• _Aim of the exercise_: Restate word for word, and only, the lines that extend from the line containing "413px; width: 17px;" through the end of the records below.

[Web page revision data]
========================================================================
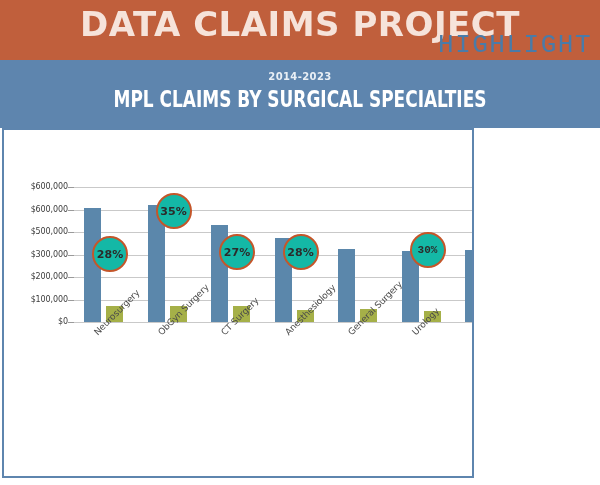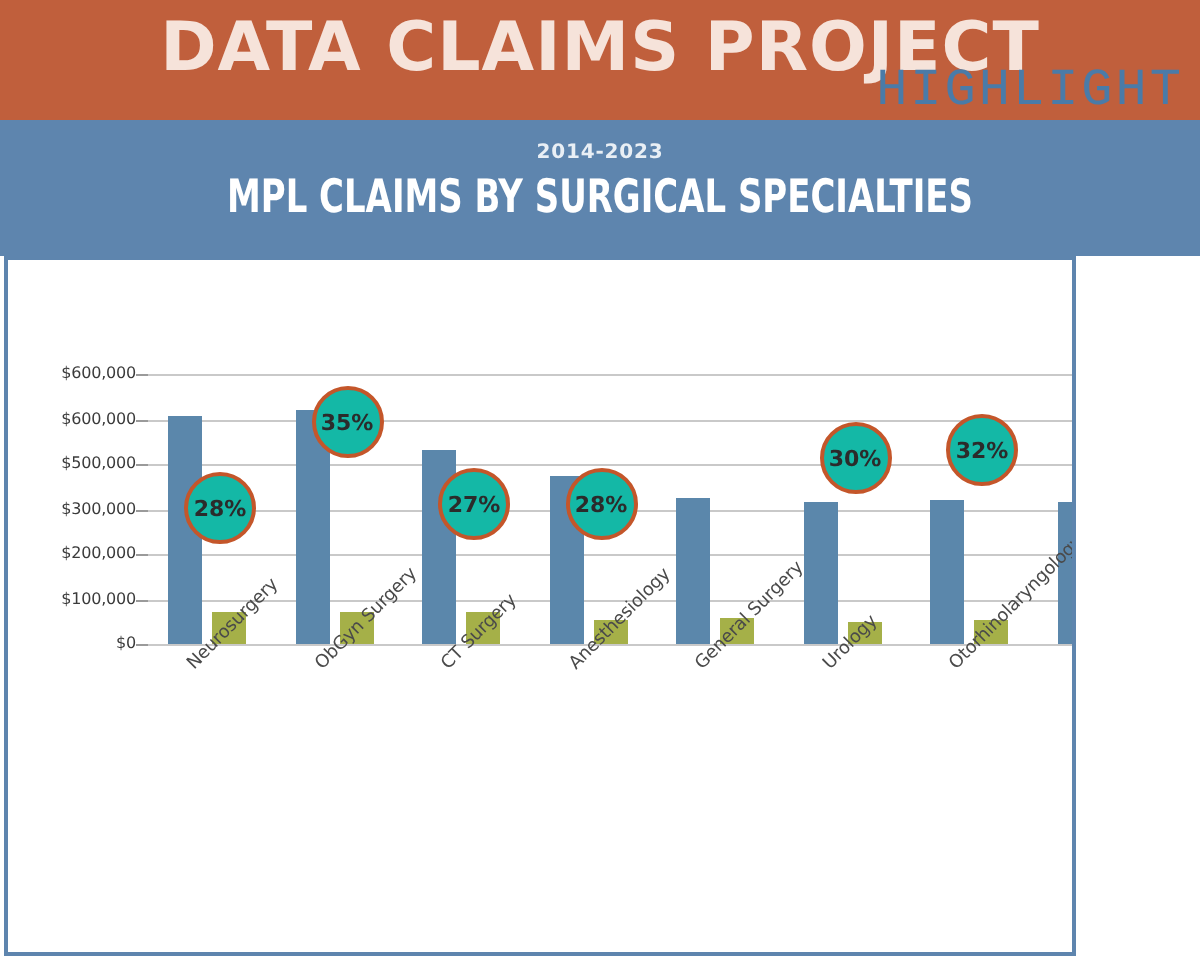--- a/index.html
+++ b/index.html
@@ -87,21 +87,21 @@
     white-space: nowrap;
     transform: scaleX(0.82);
     transform-origin: center top;
   }
 
   
   .chart-card {
     position: absolute;
     left: 2px;
     top: 128px;
-    width: 536px;
+    width: 472px;
     height: 350px;
     background: #ffffff;
     border: 2px solid #5e85ae;
     box-sizing: border-box;
     overflow: hidden;
   }
 
   
   .plot {
     position: absolute;
@@ -219,21 +219,21 @@
       <div class="bar bar-blue" style="left: 137px; width: 17px; height: 97.2px;"></div>
       <div class="bar bar-green" style="left: 159px; width: 17px; height: 15.75px;"></div>
       <div class="pct-bubble" style="left: 145px; top: 47px; text-align: center;">27%</div>
       <div class="bar bar-blue" style="left: 200.5px; width: 17px; height: 83.925px;"></div>
       <div class="bar bar-green" style="left: 222.5px; width: 17px; height: 12.375px;"></div>
       <div class="pct-bubble" style="left: 208.5px; top: 47px;">28%</div>
       <div class="bar bar-blue" style="left: 264px; width: 17px; height: 73.125px;"></div>
       <div class="bar bar-green" style="left: 286px; width: 17px; height: 13.05px;"></div>
       <div class="bar bar-blue" style="left: 327.5px; width: 17px; height: 70.875px;"></div>
       <div class="bar bar-green" style="left: 349.5px; width: 17px; height: 10.8px;"></div>
-      <div class="pct-bubble" style="left: 335.5px; top: 24px;">30%</div>
+      <div class="pct-bubble" style="left: 335.5px; top: 45px; font-family: Liberation Mono, monospace;">30%</div>
       <div class="bar bar-blue" style="left: 391px; width: 17px; height: 71.55px;"></div>
       <div class="bar bar-green" style="left: 413px; width: 17px; height: 12.375px;"></div>
       <div class="pct-bubble" style="left: 399px; top: 20px;">32%</div>
       <div class="bar bar-blue" style="left: 454.5px; width: 17px; height: 70.875px;"></div>
       <div class="bar bar-green" style="left: 476.5px; width: 17px; height: 10.8px;"></div>
       <div class="pct-bubble" style="left: 462.5px; top: 20px;">32%</div>
     </div>
   <div id="xlabels">
       <div class="cat-label" style="left: 88px; top: 200px;">Neurosurgery</div>
       <div class="cat-label" style="left: 151.5px; top: 200px;">ObGyn Surgery</div>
========================================================================
• _Answer space_:
       <div class="bar bar-green" style="left: 413px; width: 17px; height: 12.375px;"></div>
       <div class="pct-bubble" style="left: 399px; top: 20px;">32%</div>
       <div class="bar bar-blue" style="left: 454.5px; width: 17px; height: 70.875px;"></div>
       <div class="bar bar-green" style="left: 476.5px; width: 17px; height: 10.8px;"></div>
       <div class="pct-bubble" style="left: 462.5px; top: 20px;">32%</div>
     </div>
   <div id="xlabels">
       <div class="cat-label" style="left: 88px; top: 200px;">Neurosurgery</div>
       <div class="cat-label" style="left: 151.5px; top: 200px;">ObGyn Surgery</div>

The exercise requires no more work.